Scan the entries below and return each line that contains "font".

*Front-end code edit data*
---+---

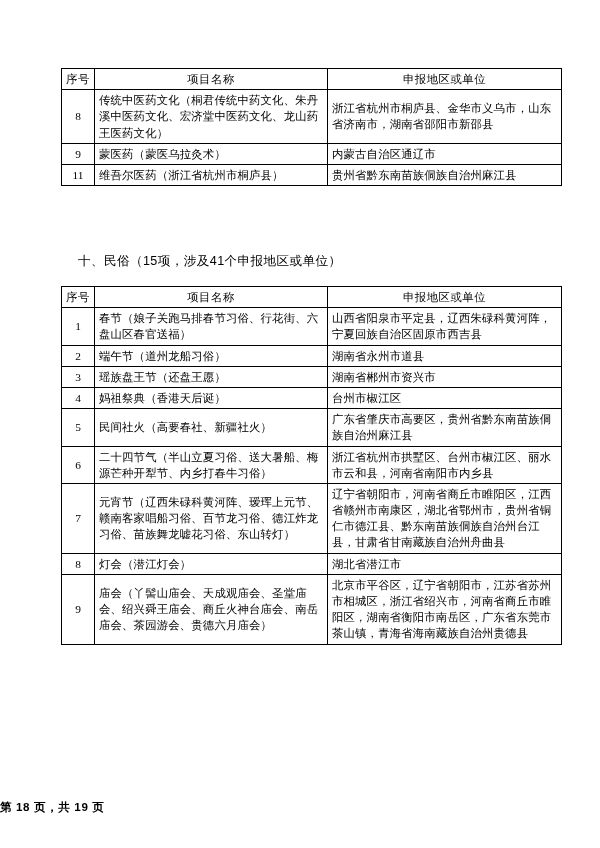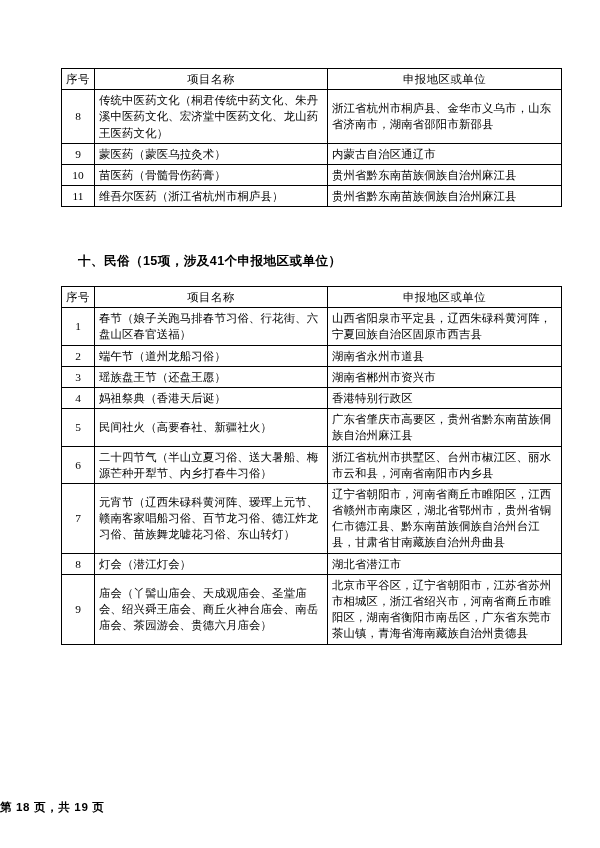--- a/index.html
+++ b/index.html
@@ -120,11 +120,6 @@
           <td class="cell">内蒙古自治区通辽市</td>
         </tr>
         <tr>
-          <td class="seq">10</td>
-          <td class="cell">苗医药（骨髓骨伤药膏）</td>
-          <td class="cell">贵州省黔东南苗族侗族自治州麻江县</td>
-        </tr>
-        <tr>
           <td class="seq">11</td>
           <td class="cell">维吾尔医药（浙江省杭州市桐庐县）</td>
           <td class="cell">贵州省黔东南苗族侗族自治州麻江县</td>

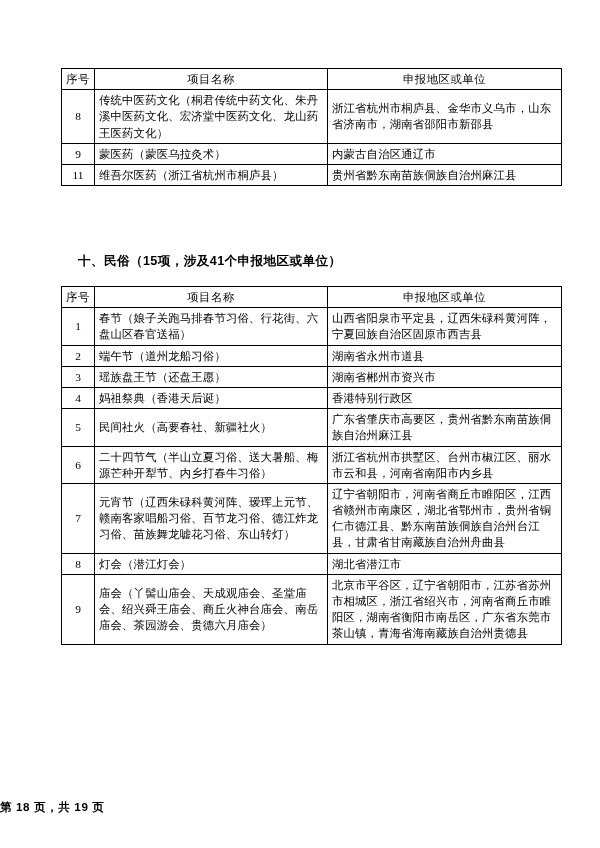--- a/index.html
+++ b/index.html
@@ -71,7 +71,7 @@
     top: 253px;
     font-family: "Liberation Sans", "DejaVu Sans", sans-serif;
     font-size: 12.6px;
-    font-weight: bold;
+    font-weight: normal;
     letter-spacing: 0.4px;
     white-space: nowrap;
   }

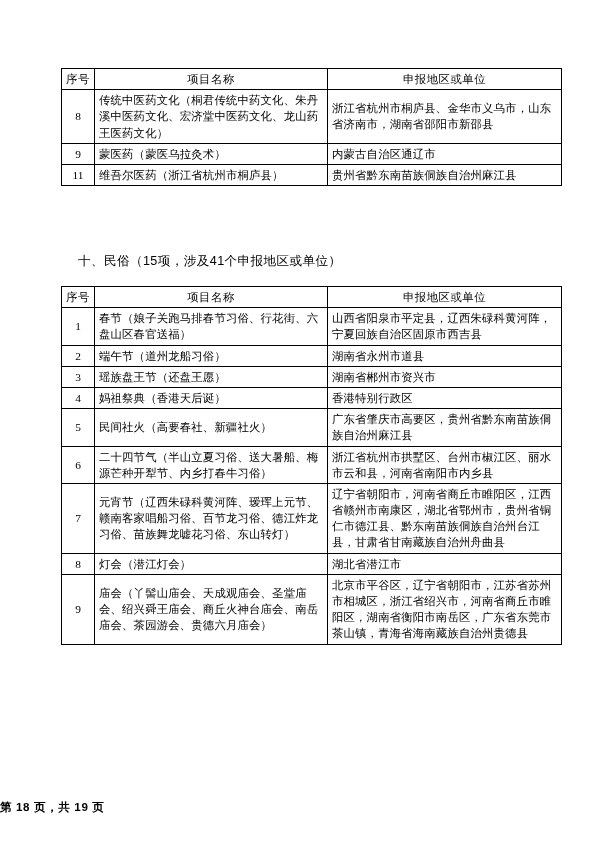--- a/index.html
+++ b/index.html
@@ -163,7 +163,7 @@
         <tr>
           <td class="seq">4</td>
           <td class="cell">妈祖祭典（香港天后诞）</td>
-          <td class="cell">香港特别行政区</td>
+          <td class="cell">台州市椒江区</td>
         </tr>
         <tr>
           <td class="seq">5</td>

---+---

*Response for this exercise*
     font-family: "Liberation Sans", "DejaVu Sans", sans-serif;
     font-size: 12.6px;
-    font-weight: bold;
+    font-weight: normal;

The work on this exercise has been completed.